■ **Data excerpts**
········
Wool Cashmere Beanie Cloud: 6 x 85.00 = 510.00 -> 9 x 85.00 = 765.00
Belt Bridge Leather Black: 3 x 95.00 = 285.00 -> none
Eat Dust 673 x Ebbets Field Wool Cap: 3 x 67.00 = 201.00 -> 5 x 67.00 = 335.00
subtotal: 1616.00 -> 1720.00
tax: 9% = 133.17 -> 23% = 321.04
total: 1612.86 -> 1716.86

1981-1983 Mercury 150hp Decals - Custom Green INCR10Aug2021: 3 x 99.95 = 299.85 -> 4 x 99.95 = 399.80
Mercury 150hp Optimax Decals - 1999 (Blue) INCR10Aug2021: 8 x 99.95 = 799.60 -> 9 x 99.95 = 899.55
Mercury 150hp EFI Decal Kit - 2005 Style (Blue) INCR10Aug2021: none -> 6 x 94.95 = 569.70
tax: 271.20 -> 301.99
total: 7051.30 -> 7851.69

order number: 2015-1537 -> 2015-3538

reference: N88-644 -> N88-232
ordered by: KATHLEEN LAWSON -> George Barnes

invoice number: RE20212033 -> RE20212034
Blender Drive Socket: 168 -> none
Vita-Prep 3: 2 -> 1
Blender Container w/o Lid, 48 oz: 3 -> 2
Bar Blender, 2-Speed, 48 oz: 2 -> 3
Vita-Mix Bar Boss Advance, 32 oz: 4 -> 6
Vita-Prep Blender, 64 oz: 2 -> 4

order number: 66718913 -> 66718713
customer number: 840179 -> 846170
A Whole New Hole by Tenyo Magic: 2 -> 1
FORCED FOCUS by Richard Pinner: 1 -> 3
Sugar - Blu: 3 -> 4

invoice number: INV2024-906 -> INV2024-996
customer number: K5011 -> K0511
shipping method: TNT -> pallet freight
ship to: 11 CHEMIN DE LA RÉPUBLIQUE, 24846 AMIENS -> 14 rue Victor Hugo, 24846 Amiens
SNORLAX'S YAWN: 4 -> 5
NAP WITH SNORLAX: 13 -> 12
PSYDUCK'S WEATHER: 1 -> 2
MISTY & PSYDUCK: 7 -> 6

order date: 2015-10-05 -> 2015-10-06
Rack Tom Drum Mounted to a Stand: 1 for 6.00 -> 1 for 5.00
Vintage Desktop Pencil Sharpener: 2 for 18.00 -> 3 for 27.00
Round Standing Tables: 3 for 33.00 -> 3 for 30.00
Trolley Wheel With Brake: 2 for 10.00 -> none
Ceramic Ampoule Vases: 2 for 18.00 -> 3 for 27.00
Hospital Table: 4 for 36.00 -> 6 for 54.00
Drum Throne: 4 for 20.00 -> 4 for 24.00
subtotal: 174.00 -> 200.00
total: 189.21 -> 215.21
········
■ **Task to carry out**
Please copy each line above exactly as written.

■ **Reply**
Wool Cashmere Beanie Cloud: 6 x 85.00 = 510.00 -> 9 x 85.00 = 765.00
Belt Bridge Leather Black: 3 x 95.00 = 285.00 -> none
Eat Dust 673 x Ebbets Field Wool Cap: 3 x 67.00 = 201.00 -> 5 x 67.00 = 335.00
subtotal: 1616.00 -> 1720.00
tax: 9% = 133.17 -> 23% = 321.04
total: 1612.86 -> 1716.86

1981-1983 Mercury 150hp Decals - Custom Green INCR10Aug2021: 3 x 99.95 = 299.85 -> 4 x 99.95 = 399.80
Mercury 150hp Optimax Decals - 1999 (Blue) INCR10Aug2021: 8 x 99.95 = 799.60 -> 9 x 99.95 = 899.55
Mercury 150hp EFI Decal Kit - 2005 Style (Blue) INCR10Aug2021: none -> 6 x 94.95 = 569.70
tax: 271.20 -> 301.99
total: 7051.30 -> 7851.69

order number: 2015-1537 -> 2015-3538

reference: N88-644 -> N88-232
ordered by: KATHLEEN LAWSON -> George Barnes

invoice number: RE20212033 -> RE20212034
Blender Drive Socket: 168 -> none
Vita-Prep 3: 2 -> 1
Blender Container w/o Lid, 48 oz: 3 -> 2
Bar Blender, 2-Speed, 48 oz: 2 -> 3
Vita-Mix Bar Boss Advance, 32 oz: 4 -> 6
Vita-Prep Blender, 64 oz: 2 -> 4

order number: 66718913 -> 66718713
customer number: 840179 -> 846170
A Whole New Hole by Tenyo Magic: 2 -> 1
FORCED FOCUS by Richard Pinner: 1 -> 3
Sugar - Blu: 3 -> 4

invoice number: INV2024-906 -> INV2024-996
customer number: K5011 -> K0511
shipping method: TNT -> pallet freight
ship to: 11 CHEMIN DE LA RÉPUBLIQUE, 24846 AMIENS -> 14 rue Victor Hugo, 24846 Amiens
SNORLAX'S YAWN: 4 -> 5
NAP WITH SNORLAX: 13 -> 12
PSYDUCK'S WEATHER: 1 -> 2
MISTY & PSYDUCK: 7 -> 6

order date: 2015-10-05 -> 2015-10-06
Rack Tom Drum Mounted to a Stand: 1 for 6.00 -> 1 for 5.00
Vintage Desktop Pencil Sharpener: 2 for 18.00 -> 3 for 27.00
Round Standing Tables: 3 for 33.00 -> 3 for 30.00
Trolley Wheel With Brake: 2 for 10.00 -> none
Ceramic Ampoule Vases: 2 for 18.00 -> 3 for 27.00
Hospital Table: 4 for 36.00 -> 6 for 54.00
Drum Throne: 4 for 20.00 -> 4 for 24.00
subtotal: 174.00 -> 200.00
total: 189.21 -> 215.21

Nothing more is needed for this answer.